Taking care of yourself and practicing self-love, on the other hand, enhances your capability to manage emotions and develop a sense of safety that is centered within yourself. You no longer depend on an external relationship (be it a parent, a partner, or a friend) to offer a support system. You become capable of closeness and emotional intimacy but not completely dependent on others and their reactions.
These internal changes are vital for transitioning to a healthier adult attachment style.
Here are a few ideas for creating a self-care routine:
By prioritizing self-care, you are addressing your needs and nurturing yourself, which is essential for developing a secure sense of self.
5. Reward Small Victories on Your Path to Earned Attachment
Celebrating small victories is essential in your journey towards earned secure attachment, as it reinforces positive changes and keeps you motivated to continue progressing.
Recognize your progress and celebrate small steps towards secure attachment. This could be successfully setting a boundary, opening up emotionally, or responding to conflict in a healthier way. Mark them in a journal of your achievements and breakthroughs, no matter how big or small.
Use positive affirmations to reinforce your progress and remind yourself of your capacity for growth and change. Pick one that will be your mantra and follow you towards your goal.
Finally, reward yourself. Treat yourself to something enjoyable or relaxing as a reward for your efforts. This could be a favorite activity, a small gift, or a special outing. Sharing victories with your supportive inner circle will make the journey more enjoyable.
Embrace the Journey to Emotional Freedom
Hopefully, you started reading this article with a question about how to create secure attachment as an adult, and you are ending it motivated and equipped to shape your future life story.
The journey to an earned secure attachment is not always easy, but it is profoundly rewarding.
By addressing past traumas, engaging in self-reflection, seeking professional guidance, building healthy relationships, practicing self-care, and celebrating small victories, you are taking active steps toward emotional freedom. This process allows you to reshape your attachment style and transform your relationships, fostering deeper connections and a more stable emotional life.

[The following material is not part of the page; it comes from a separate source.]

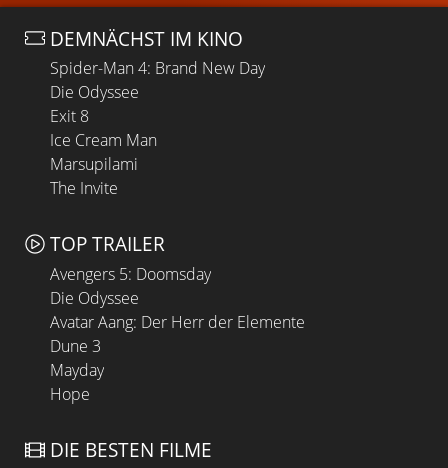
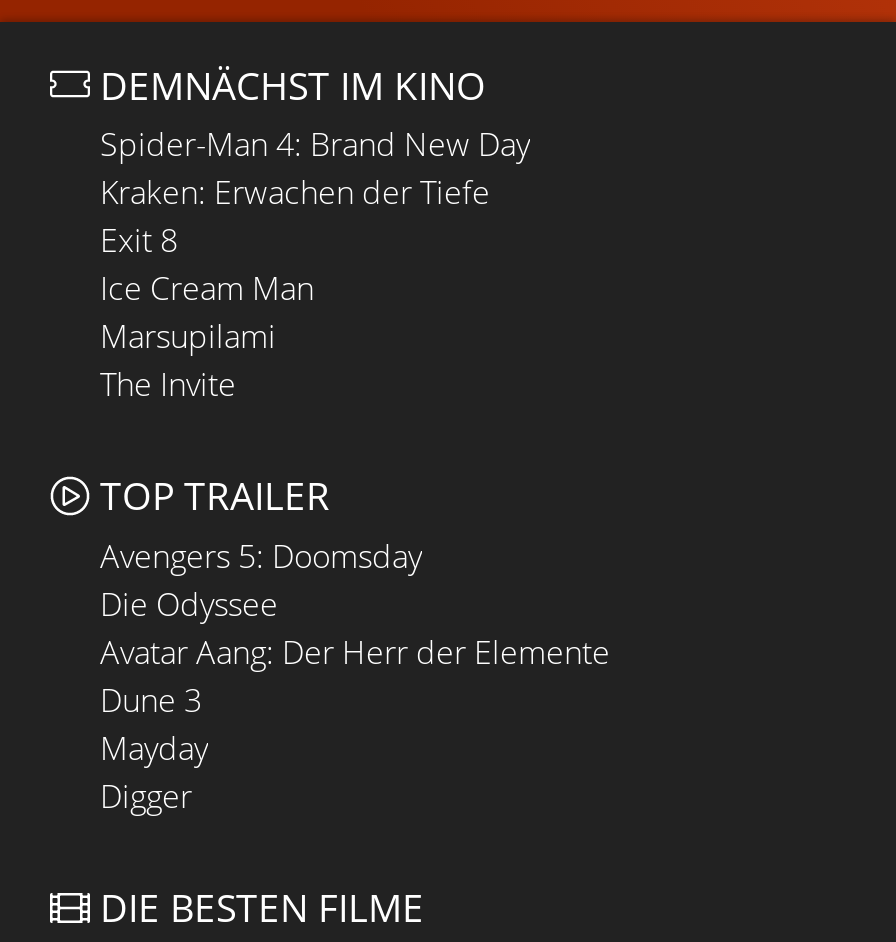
[50,81,139,103] Die Odyssee -> [100,171,490,215] Kraken: Erwachen der Tiefe
[50,383,90,405] Hope -> [100,774,192,818] Digger

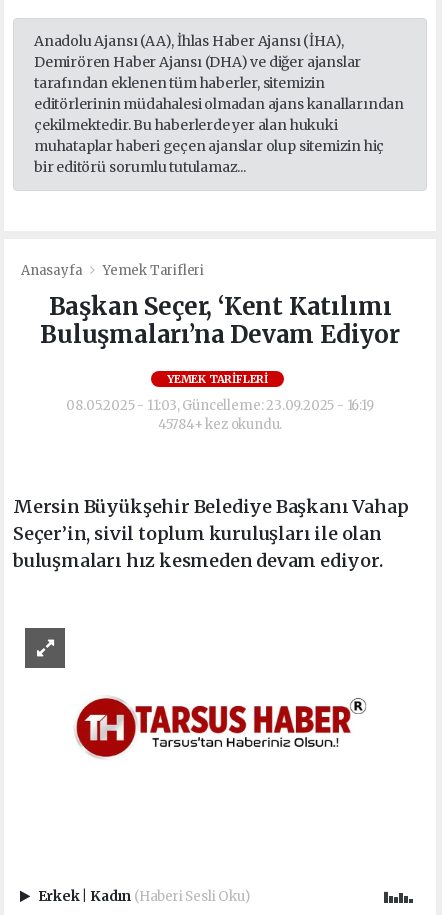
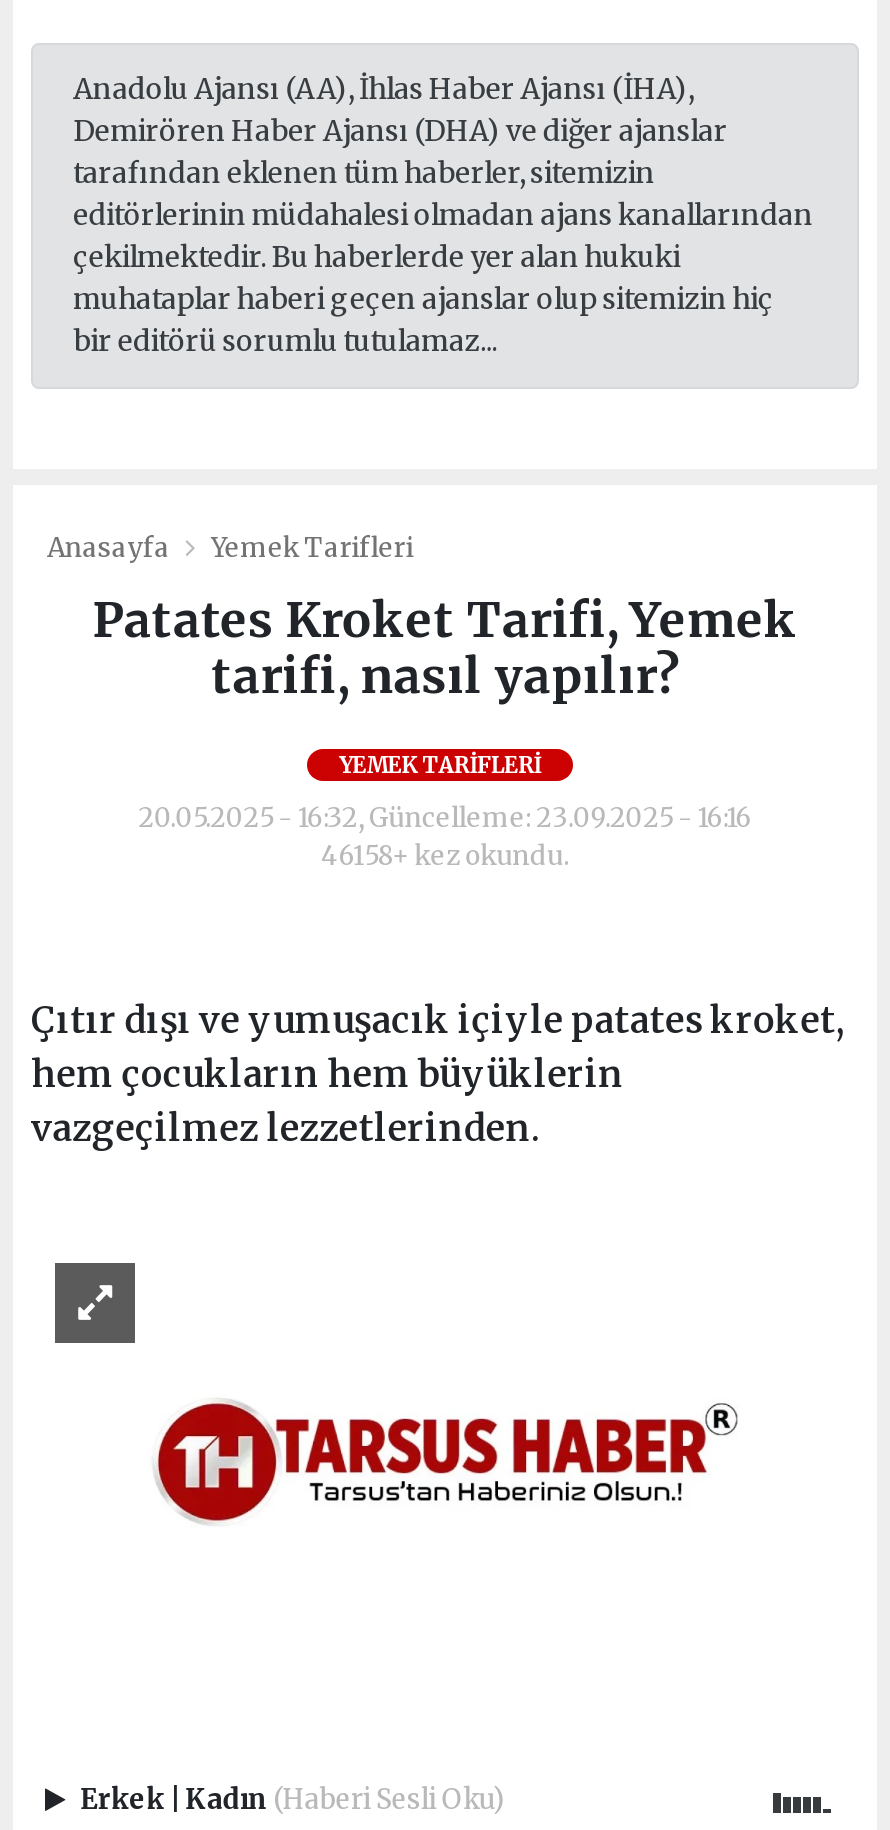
[40,291,400,350] Başkan Seçer, ‘Kent Katılımı | Buluşmaları’na Devam Ediyor -> [92,589,798,707] Patates Kroket Tarifi, Yemek | tarifi, nasıl yapılır?
[66,397,374,433] 08.05.2025 - 11:03, Güncelleme: 23.09.2025 - 16:19 | 45784+ kez okundu. -> [139,801,751,873] 20.05.2025 - 16:32, Güncelleme: 23.09.2025 - 16:16 | 46158+ kez okundu.
[13,495,408,572] Mersin Büyükşehir Belediye Başkanı Vahap | Seçer’in, sivil toplum kuruluşları ile olan | buluşmaları hız kesmeden devam ediyor. -> [31,997,843,1151] Çıtır dışı ve yumuşacık içiyle patates kroket, | hem çocukların hem büyüklerin | vazgeçilmez lezzetlerinden.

Even though you might not have had a secure base as a baby, it does not mean you cannot feel secure as an adult, right?
Earned secure attachment is a testament to the human capacity for growth and change.
You have the power to rewrite your attachment narrative. Cultivate the secure attachment that leads to healthier, more satisfying relationships, which are important to your overall well-being. Keep moving forward, seek support when needed, and trust in your ability to grow and change.
Your path to emotional freedom and secure attachment is within reach— embrace it fully and confidently. And yes, an earned secure attachment is just as good as a secure attachment style developed from childhood!